### [Exercise prompt]
Please transcribe only the lines between the one containing "Bedroom & Bath" and the end of the records, both ends included, exactly as written; skip every picture.

Web interface edit records:
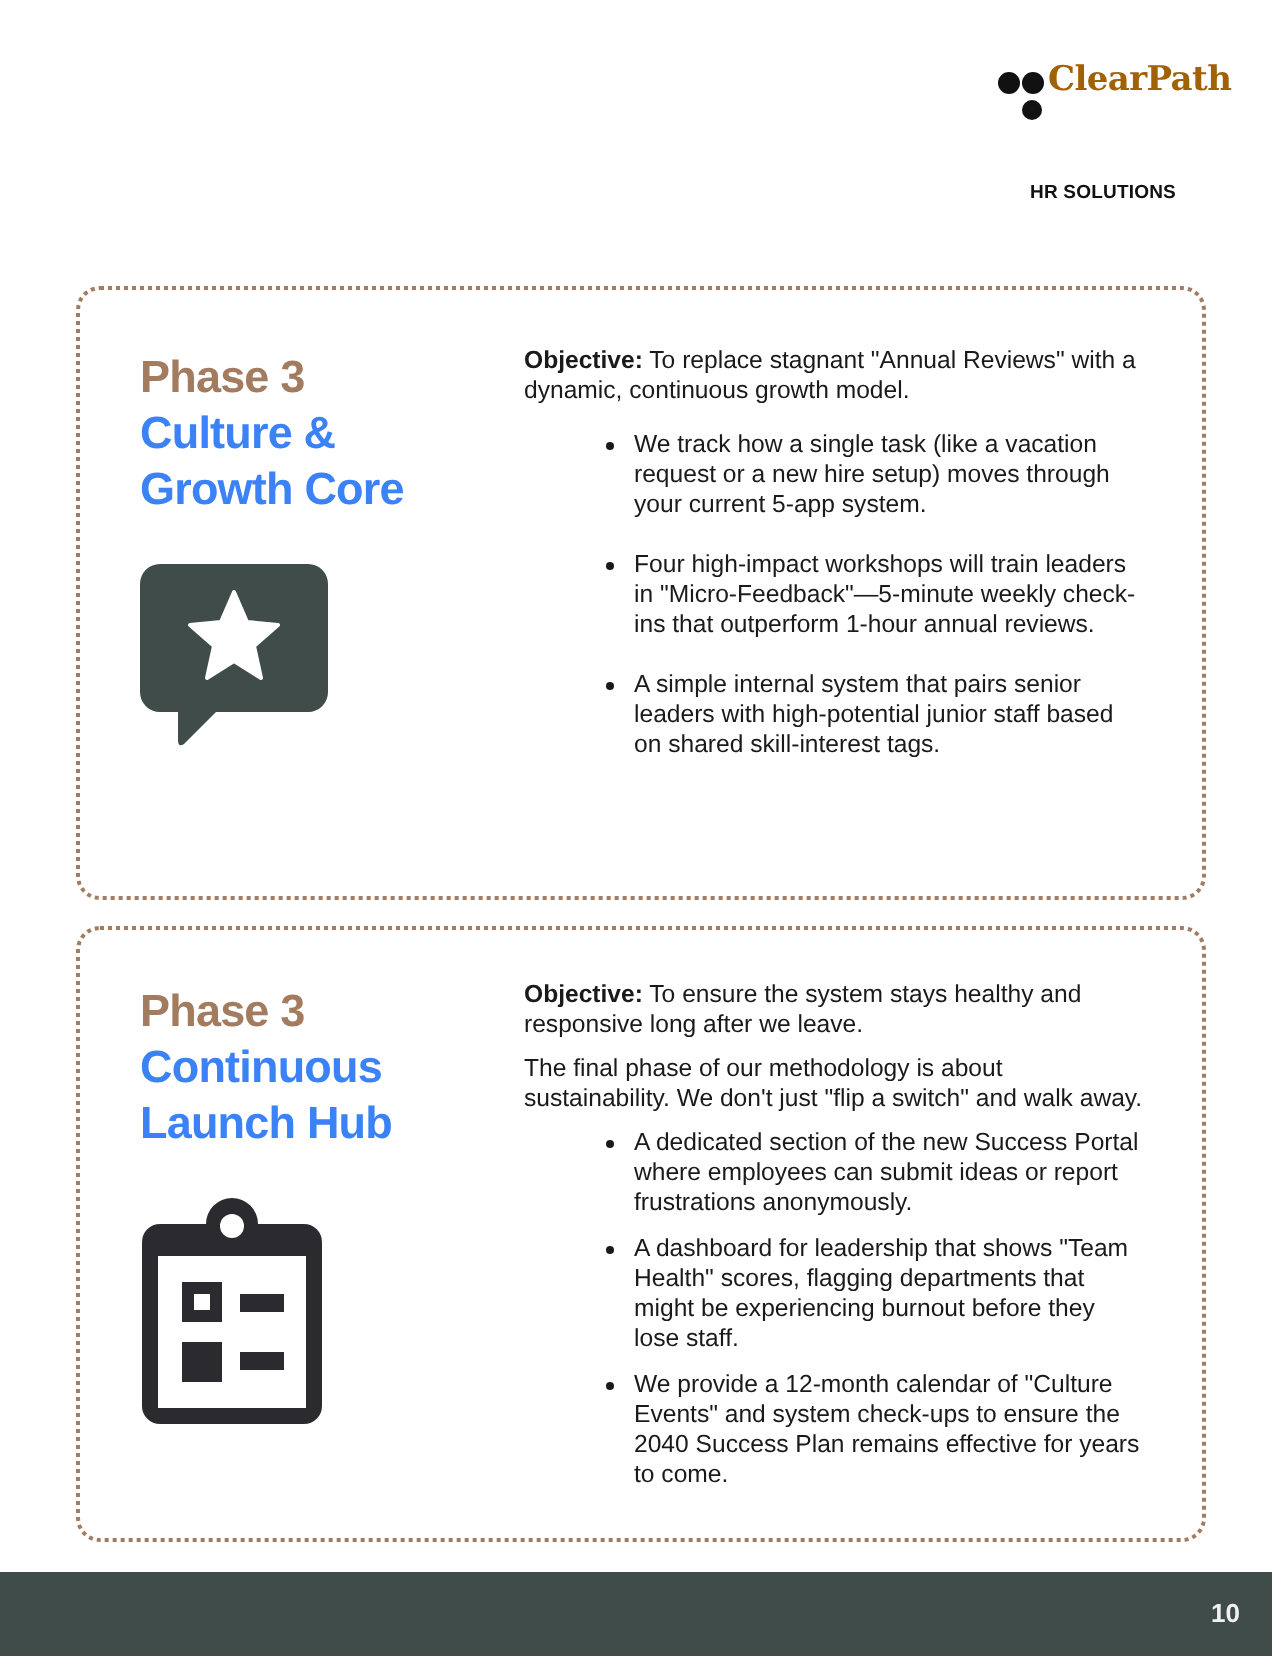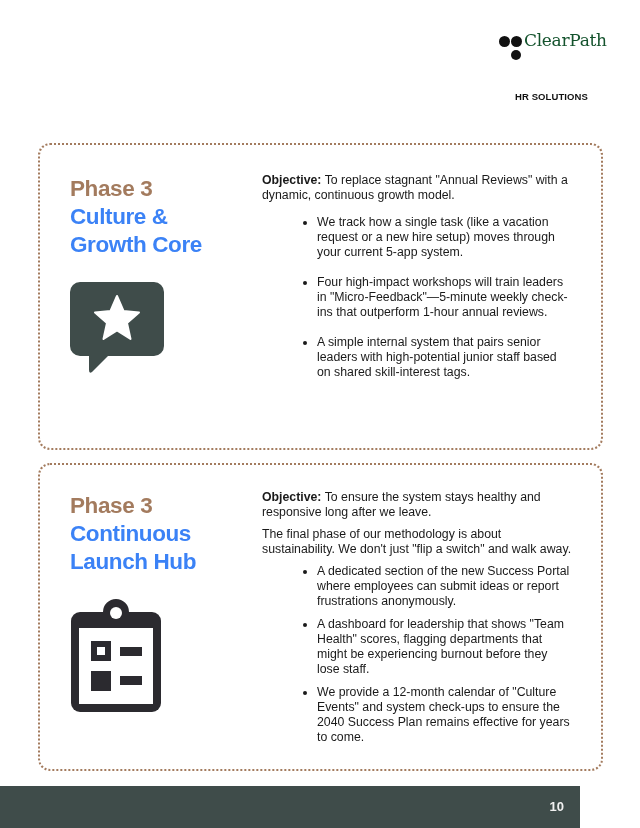"ClearPath" .logo .brand { color: #14532d -> #a16207; font-weight: 400 -> 700 }
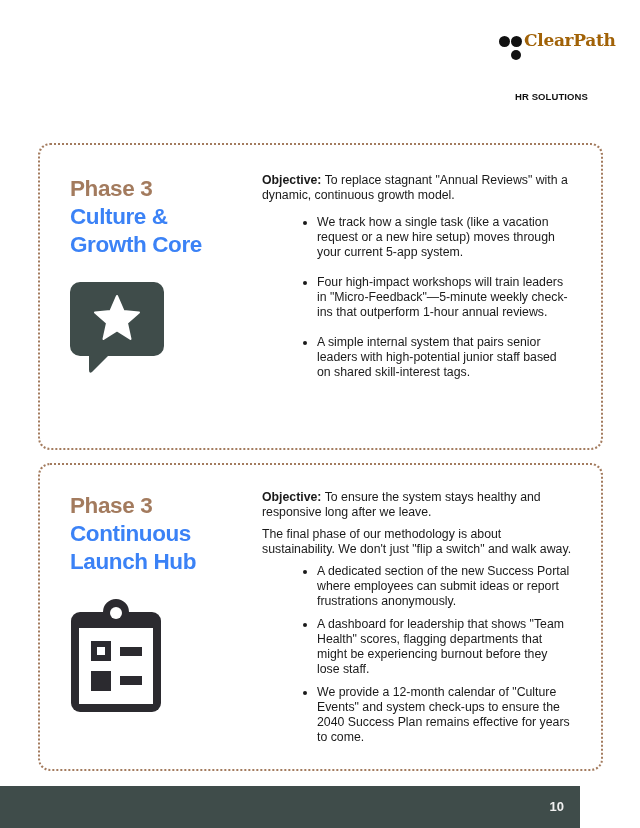"10" .footer { width: 580px -> 636px }
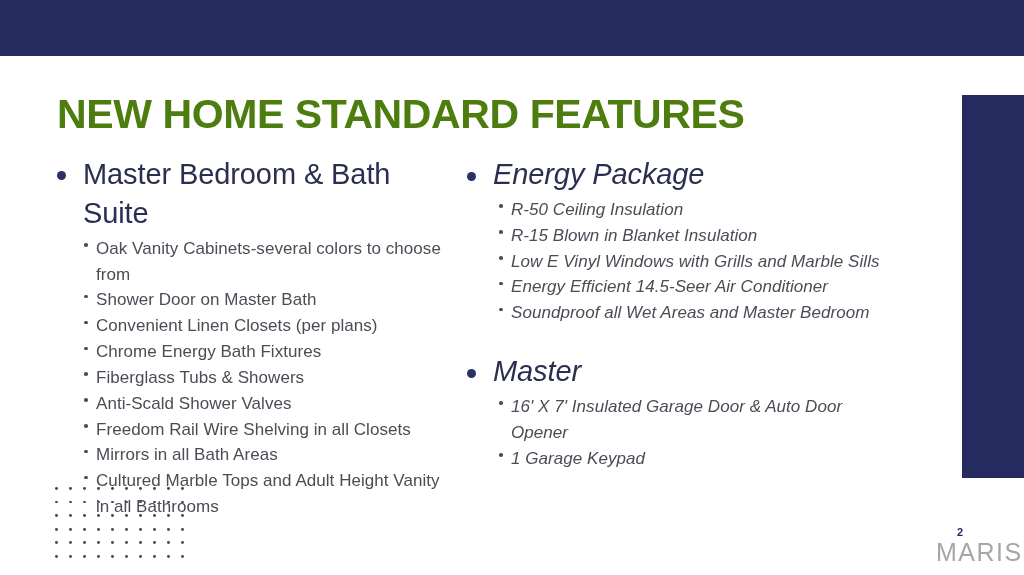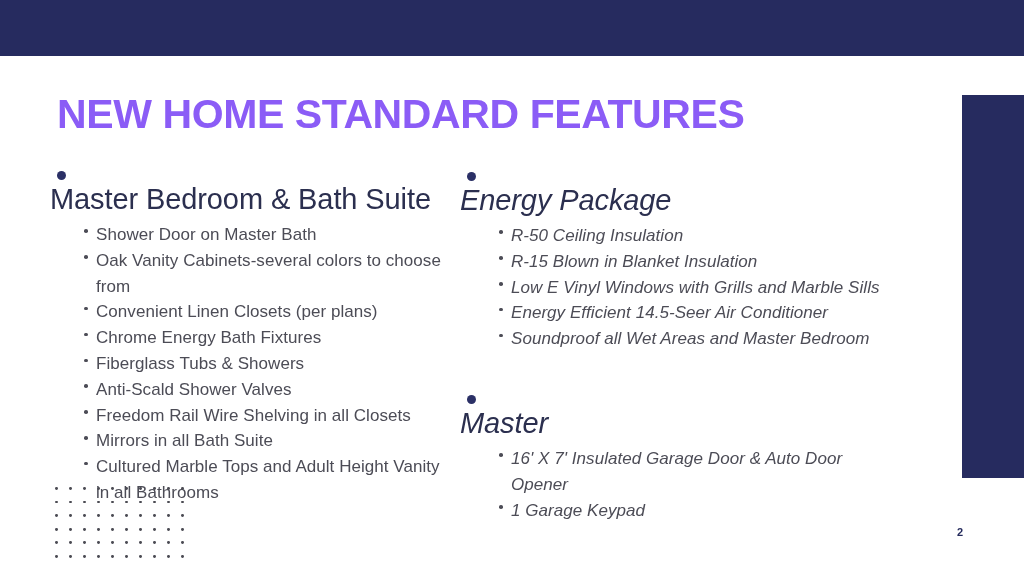"NEW HOME STANDARD FEATURES" .slide-title { color: #8b5cf6 -> #4d7c0f }
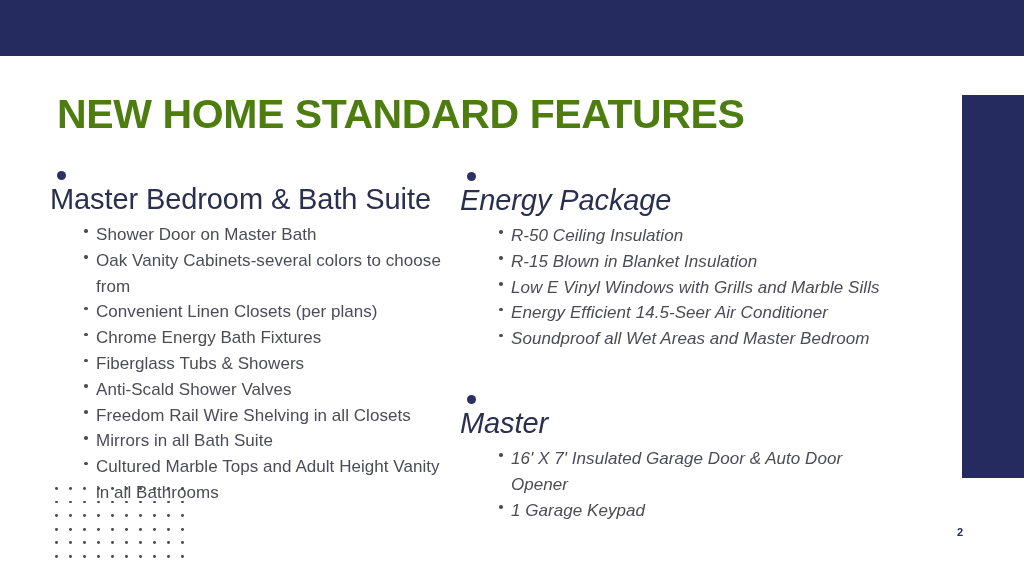"Master Bedroom & Bath Suite" .head-row { flex-direction: column -> none }
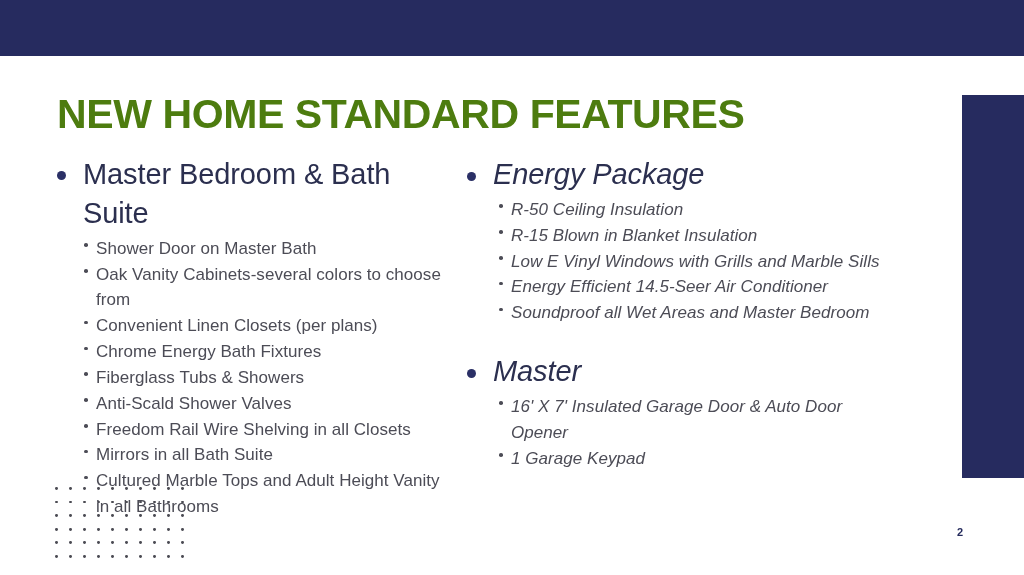"Shower Door on Master Bath" li { order: before "Oak Vanity Cabinets-several colors to" -> after "Oak Vanity Cabinets-several colors to" }
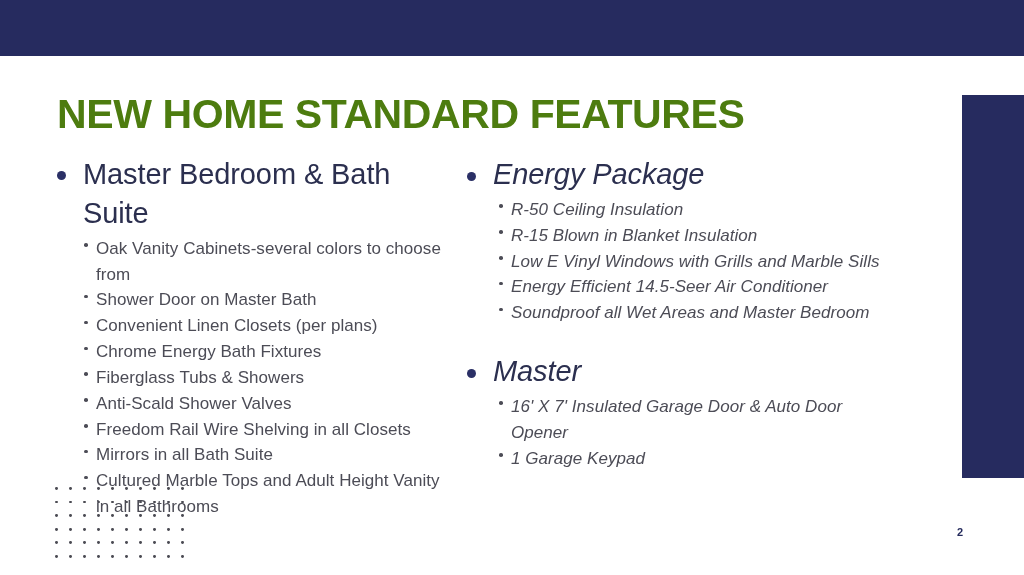"Mirrors in all Bath Suite" li { text: Suite -> Areas }
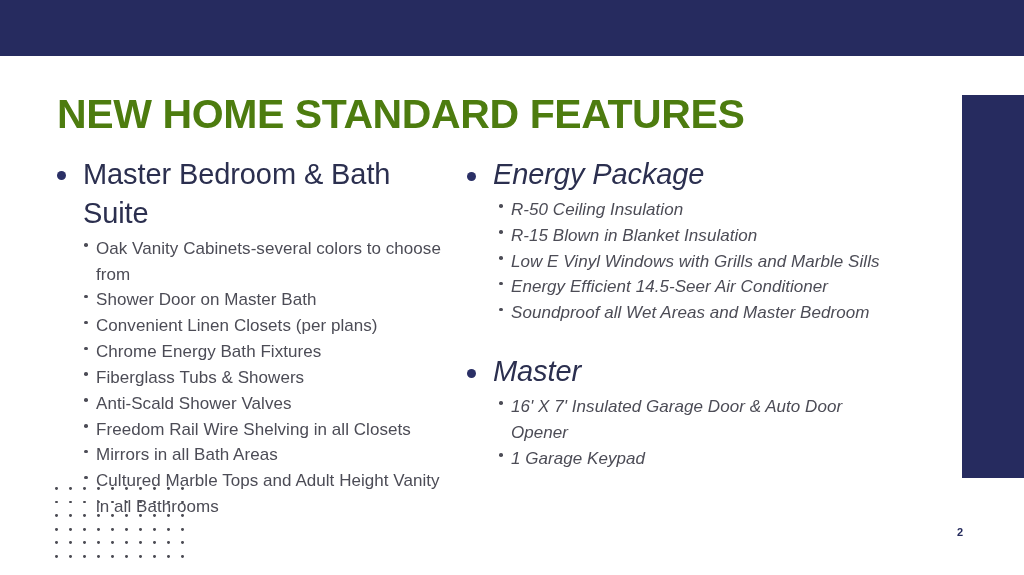"MARIS" div.brand { html: none -> <div>MARIS</div> }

### [Solution]
"Master Bedroom & Bath Suite" .head-row { flex-direction: column -> none }
"Shower Door on Master Bath" li { order: before "Oak Vanity Cabinets-several colors to" -> after "Oak Vanity Cabinets-several colors to" }
"Mirrors in all Bath Suite" li { text: Suite -> Areas }
"MARIS" div.brand { html: none -> <div>MARIS</div> }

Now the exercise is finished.